10. Should you wish to exhibit or “compete” in an event or demonstration your vehicle must pass all safety regulations in effect for that occasion (e.g. to enter a Cacklefest, your car MUST be fitted so as to allow positive clutch and/or driveline-to-engine disconnect).
11. Should your goal be to attend demonstration or public events, seriously consider extra “spectator” insurance coverage for those occasions.
12. Fire-up your vehicle on a regular basis so that it remains easily operational while both the fire-up techniques and attendant safety precautions become “muscle memory”.VEHICLE CLASSIFICATION: Effective June 1, 2011.
(HV) HERITAGE VEHICLE (aka Barn Find, Survivor™, Unrestored Original): Such vehicles represent the classic “barn find”. Such a car is in exactly the same condition as when it was last operated.
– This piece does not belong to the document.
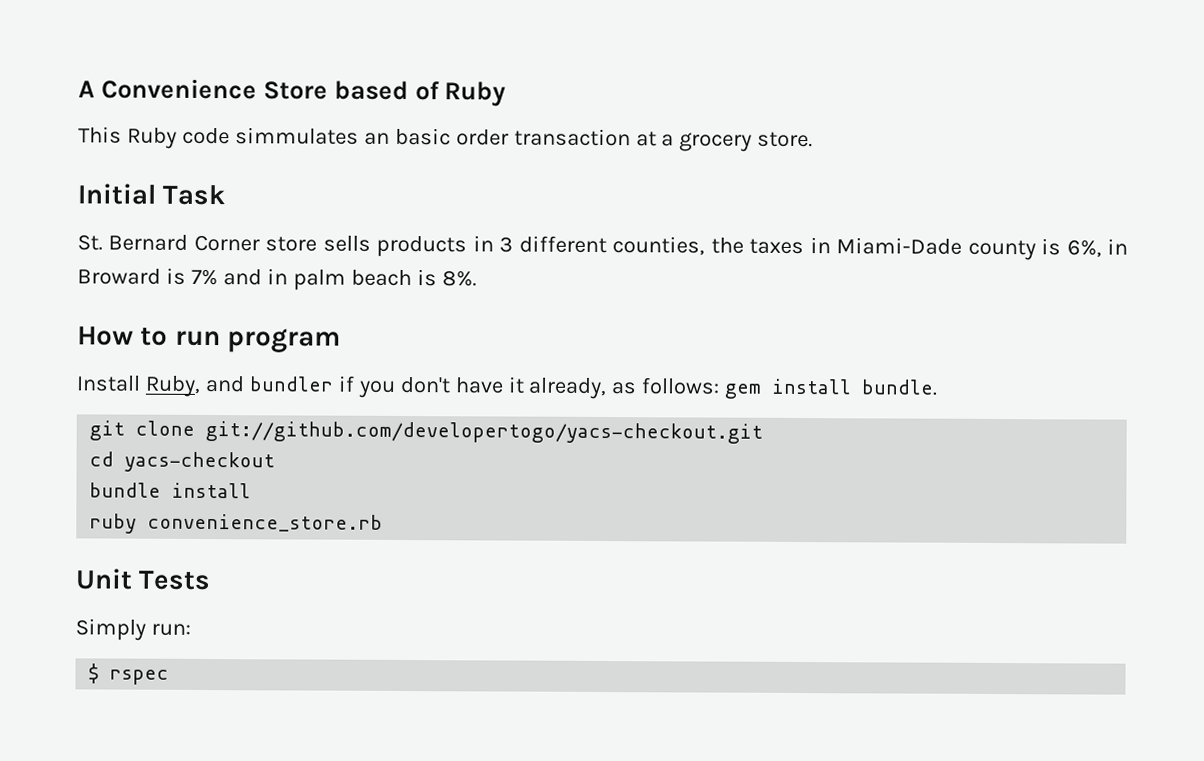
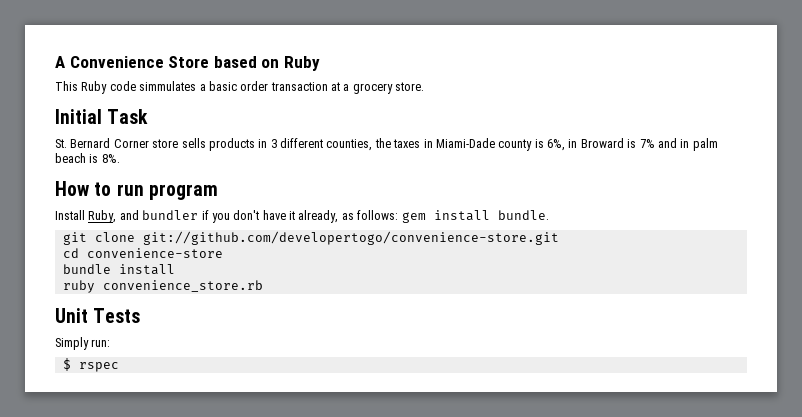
[414,81,440,101] of -> [261,59,280,68] on
[363,132,390,145] an -> [199,84,206,91] a
[205,420,764,444] git://github.com/developertogo/yacs-checkout.git -> [142,231,559,245] git://github.com/developertogo/convenience-store.git
[124,451,276,473] yacs-checkout -> [86,248,223,258] convenience-store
Preparation should involve merely a thorough clean-up, detailing and replacement only of damaged or unsafe components. Should the vehicle’s finish be deteriorated to the point where fresh paint and protective finishes are mandated, such is allowed but restricted to those colors and livery congruent with the vehicle’s chosen timeframe.
- (HV 1) Functional condition
- (HV 2) Non-functional
- (RO) RESTORED ORIGINAL: Such cars are based upon varying degrees of available components from the original vehicle. Builders will provide photographs of the car – so as to illustrate the car’s original and/or timeframe appearance – which was used as target for the restoration.
- Degree of Original Components Used:
1. (RO 1) Complete vehicle with documentation or authenticity evidence.
2. (RO 2) Significant Components – A majority of original car’s structural parts on the subject with documentation or authenticity evidence.
3. (RO 3) Limited – Identified primary components from original car exist on the subject with documentation or authenticity evidence.
(RR) RECREATED / REPLICATED: Cars built to replicate an earlier vehicle that was no longer in existence or unavailable for restoration. Classified in terms of race history (provenance), authenticity execution of workmanship and the degree of involvement form the original team and/or family.
1. (RR 1) Built with validation/endorsement plus active participation of original team member(s) and/or original builder(s).
2. (RR 2) Built with Validation/endorsement of family and/or original team member(s).
3. (RR 3) Does not have Validation/Endorsement.(TC) TRIBUTE CAR: A vehicle constructed of what might be period-correct parts but from other vehicles wherein the fit, finish and livery characterize a tribute to a specific (earlier) year’s individual or team.
1. (TC 1) With validation/endorsement of original by original team members.
2. (TC 2) No validation/endorsement.
(PC) PERIOD CORRECT: A vehicle built from period-correct, but dissimilar, components from several donor vehicles finished to resemble a vehicle of its genre (dragster, funny car, gasser, etc.).
1. (PC 1) Because of the finished subject’s general nature, no validation or authenticity requirement exists. However, event participation will be determined by the individual sponsoring/sanctioning organization.
(UN) UNIQUE: A finished subject that resembles earlier era race cars but with completely unique construction standards, details and livery. As such these vehicles are unable to be classified in any of the above categories.
1. (UN 1) At the time of this writing (May 2011) but one example is complete.
FINAL NOTE — IMPORTANT:
The foregoing will take effect beginning June 1, 2011, and will be strictly adhered to commencing with the 2011 California Hot Rod Reunion at Bakersfield in October. These guidelines will be subject to continuing review and will be updated on an annual basis published February 1st of each following year.